Data for processing:
----------------

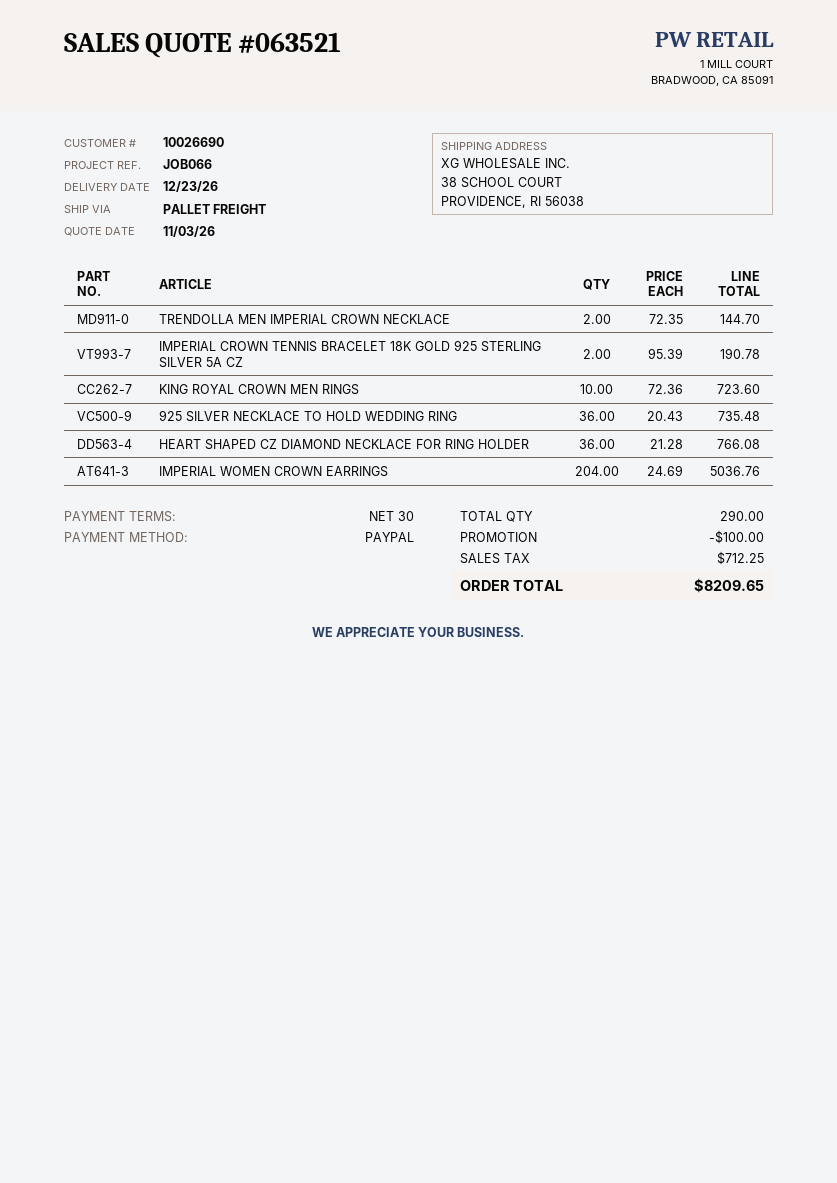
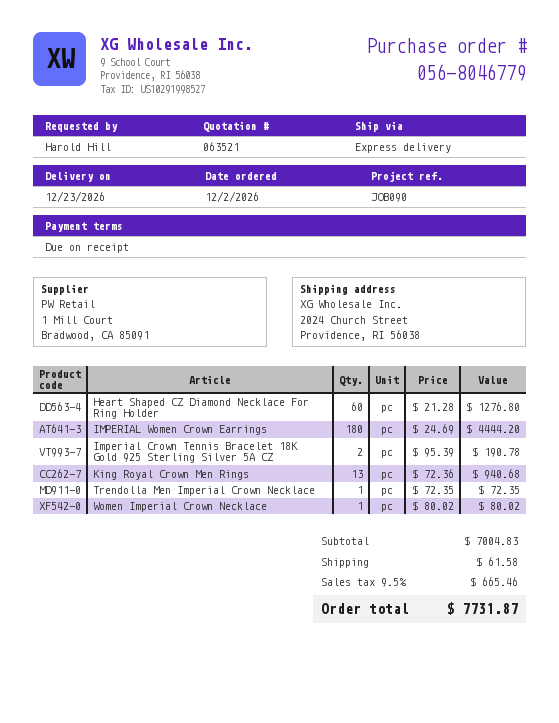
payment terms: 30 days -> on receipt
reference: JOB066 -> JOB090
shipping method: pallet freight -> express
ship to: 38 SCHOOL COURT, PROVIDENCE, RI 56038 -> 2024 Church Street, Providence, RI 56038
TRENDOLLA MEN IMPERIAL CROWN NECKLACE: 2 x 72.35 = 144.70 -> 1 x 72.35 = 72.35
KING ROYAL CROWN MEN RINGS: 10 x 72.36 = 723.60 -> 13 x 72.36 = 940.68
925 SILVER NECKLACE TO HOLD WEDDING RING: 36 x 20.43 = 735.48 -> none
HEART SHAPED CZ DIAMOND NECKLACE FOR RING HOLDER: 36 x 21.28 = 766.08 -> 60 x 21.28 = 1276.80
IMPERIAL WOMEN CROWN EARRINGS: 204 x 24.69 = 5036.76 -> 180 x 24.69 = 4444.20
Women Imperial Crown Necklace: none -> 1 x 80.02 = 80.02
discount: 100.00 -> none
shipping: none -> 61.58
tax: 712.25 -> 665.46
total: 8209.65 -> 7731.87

----------------

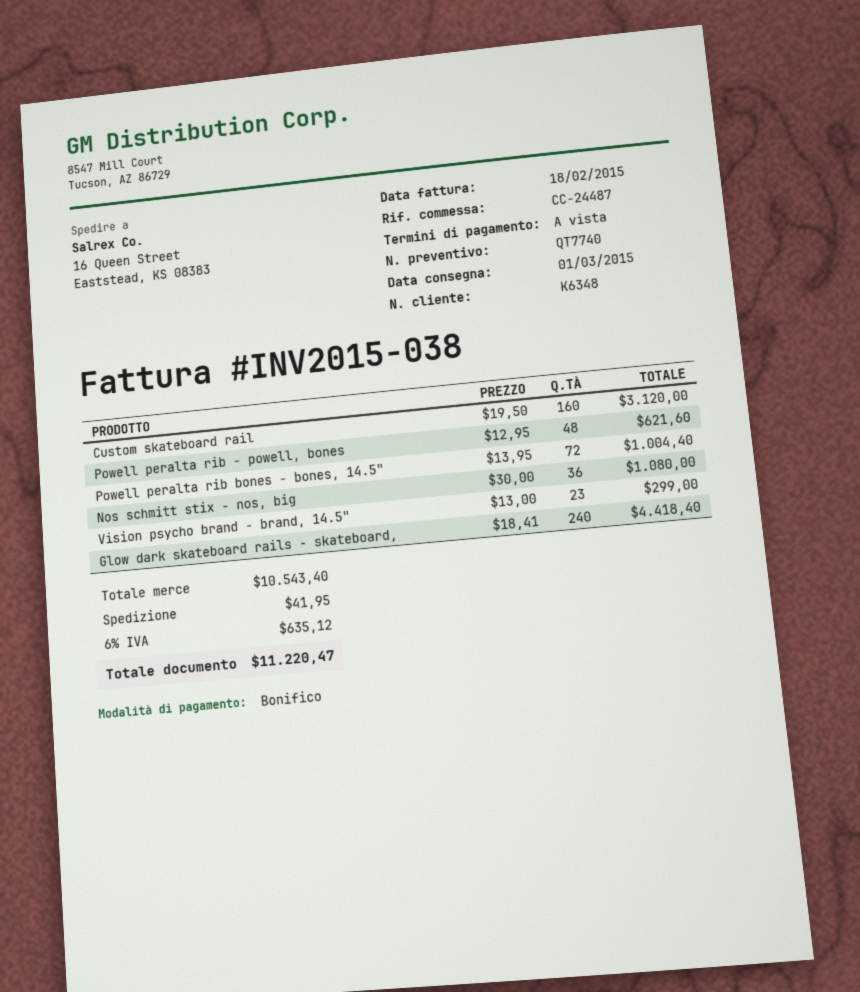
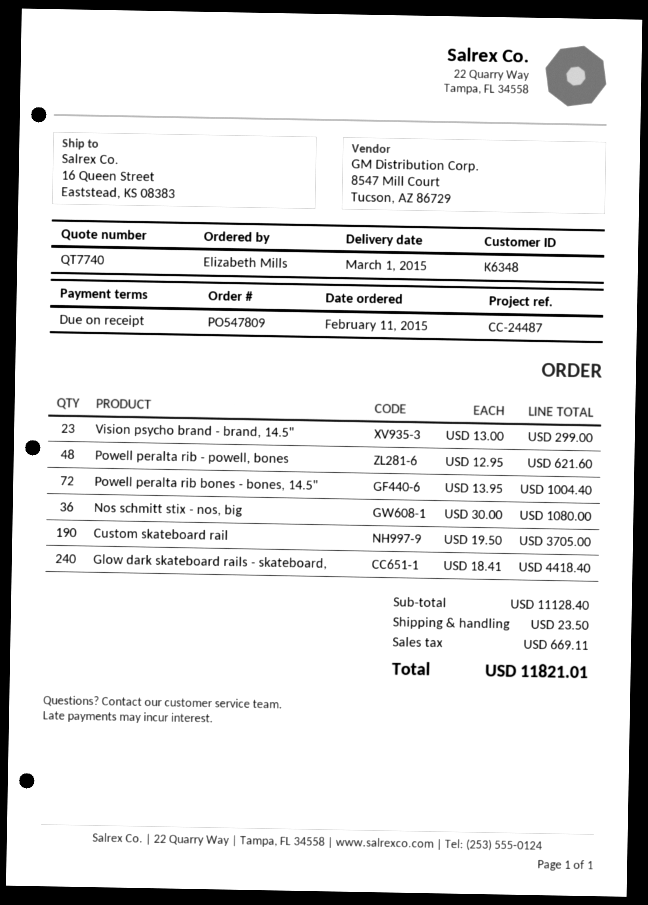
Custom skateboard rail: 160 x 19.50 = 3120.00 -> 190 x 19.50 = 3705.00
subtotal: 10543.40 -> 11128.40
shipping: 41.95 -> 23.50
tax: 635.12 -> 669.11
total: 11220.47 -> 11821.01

----------------

Task directions:
Which lines of the data include "shipping"? Copy each of them.

Response to the exercise:
shipping method: pallet freight -> express
shipping: none -> 61.58
shipping: 41.95 -> 23.50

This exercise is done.